There are several ways to submit your article for publication in article directories:

  • Manually submitting articles. If you chose to do so, you have to focus on at most 10-15 top article directories, that really have some traffic and that really is worth actually going in, creating an account (most of them require this), adding your article, previewing it and finally send it for approval. Here are some article directories that you should consider in doing so:
  • ezinearticles.com
    articlefactory.com
    isnare.com
    webpronews.com
    goarticles.com
    articlesbase.com
    articlealley.com
    articlecity.com
    articledashboard.com
    buzzle.com
    searchwarp.com
    publish-articles.com

  • Semi-automatic article submission. If manually submitting the articles to the top article directories (almost all of the above are) is a good strategy, you can go further and have your articles submitted semi-automatically to several hundred of other article directories of less importance. What this means is that you'll have to use an article submission software, that already has a list of hundred of article directories ranked by their Alexa Rank or Google PR, and that can take care of the tasks that could take a lot of your time: registering for an account with that particular article directory, clicking on the "confirm your email" link that you'll receive via email when registering, logging in and eventually submitting the article. There are quite a few article submitters, but what I tested and was quite happy with are: Submiteaze, which is both a directory submitter and an article submitter, Article Submitter and the last tested one is digiXMAS Article Submitter (tested these tools for their directory submission capabilities a while ago). They aren't free, and you won't find a good one that is free for this purpose. But if you write a lot of articles and want to submit them semi-automatically, they are a good investment (you can focus only on one, in this case I would recommend Article submitter or Submiteaze).
  • Article submission service. Which means you actually pay someone to do this for you. Since I haven't tested any of them, I don't know which are the recommended ones but you can search on big G for this and after you gather 3-4 names you can search for reviews about them on Google Groups (or ask on forums such as Digitalpoint) to know which one to go with. Prices are as low as $10 to as high as ... well high.

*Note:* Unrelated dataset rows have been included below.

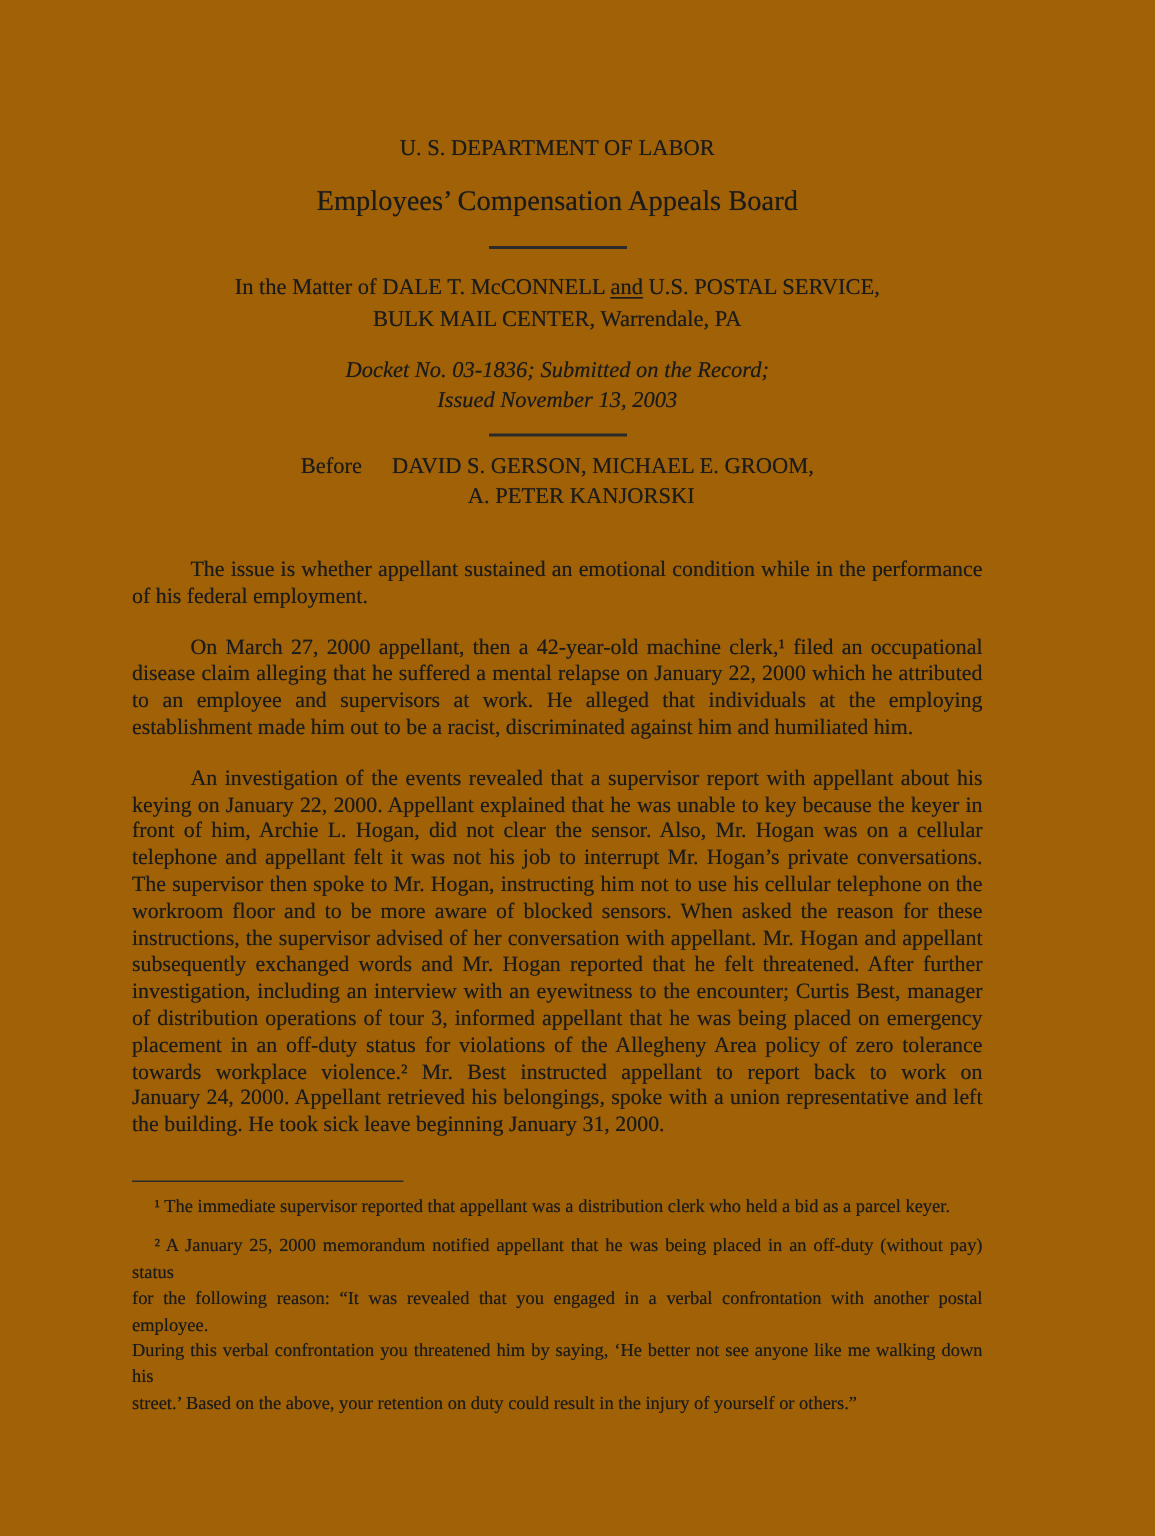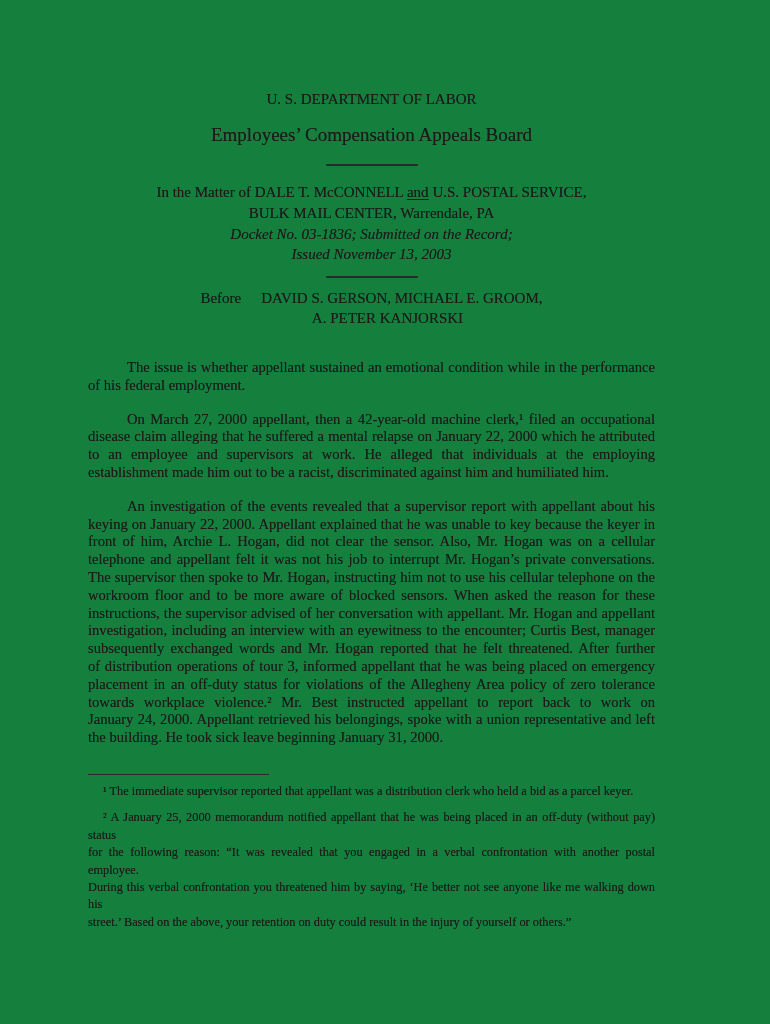"U. S. DEPARTMENT OF LABOR" .page { background: #15803d -> #a16207 }
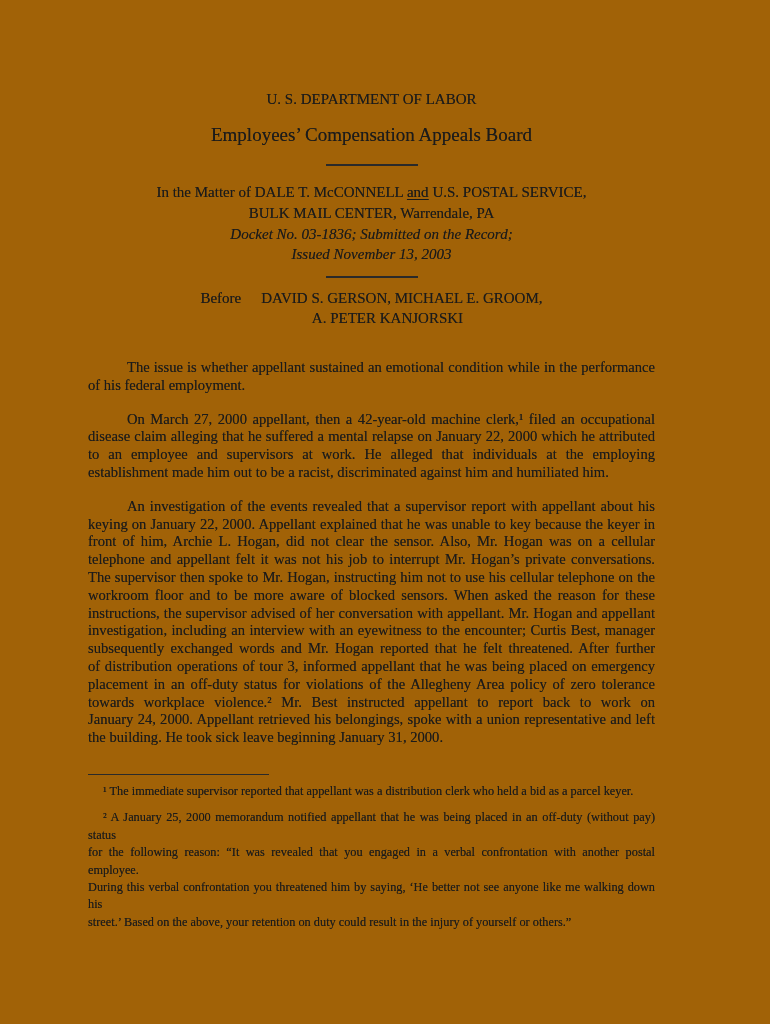"Docket No. 03-1836; Submitted on" .docket { margin-top: none -> 13px }
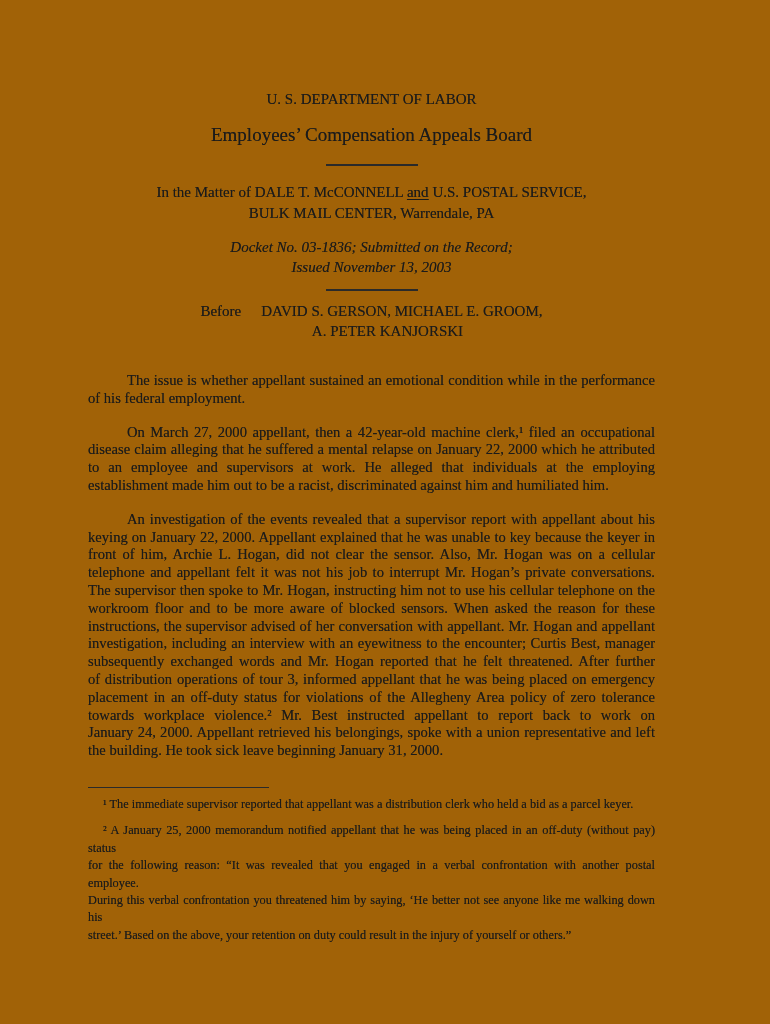"investigation, including an interview" div.jline { order: before "subsequently exchanged words and Mr." -> after "subsequently exchanged words and Mr." }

After a week or so, when most of the article directories you submitted your article to now posted it, you can measure if it was worth or not to do so. If you used a manual submission, use the search-for-a-sentence suggestion to see on how many sites your article was actually published. If you use a software to submit your article, normally the mentioned ones would also create a report on which article directory accepted and published your articles. The final measurement solution is, however, the increase in traffic. If you do this with 3-4 articles per week for a couple of months, you can compare how your traffic grew.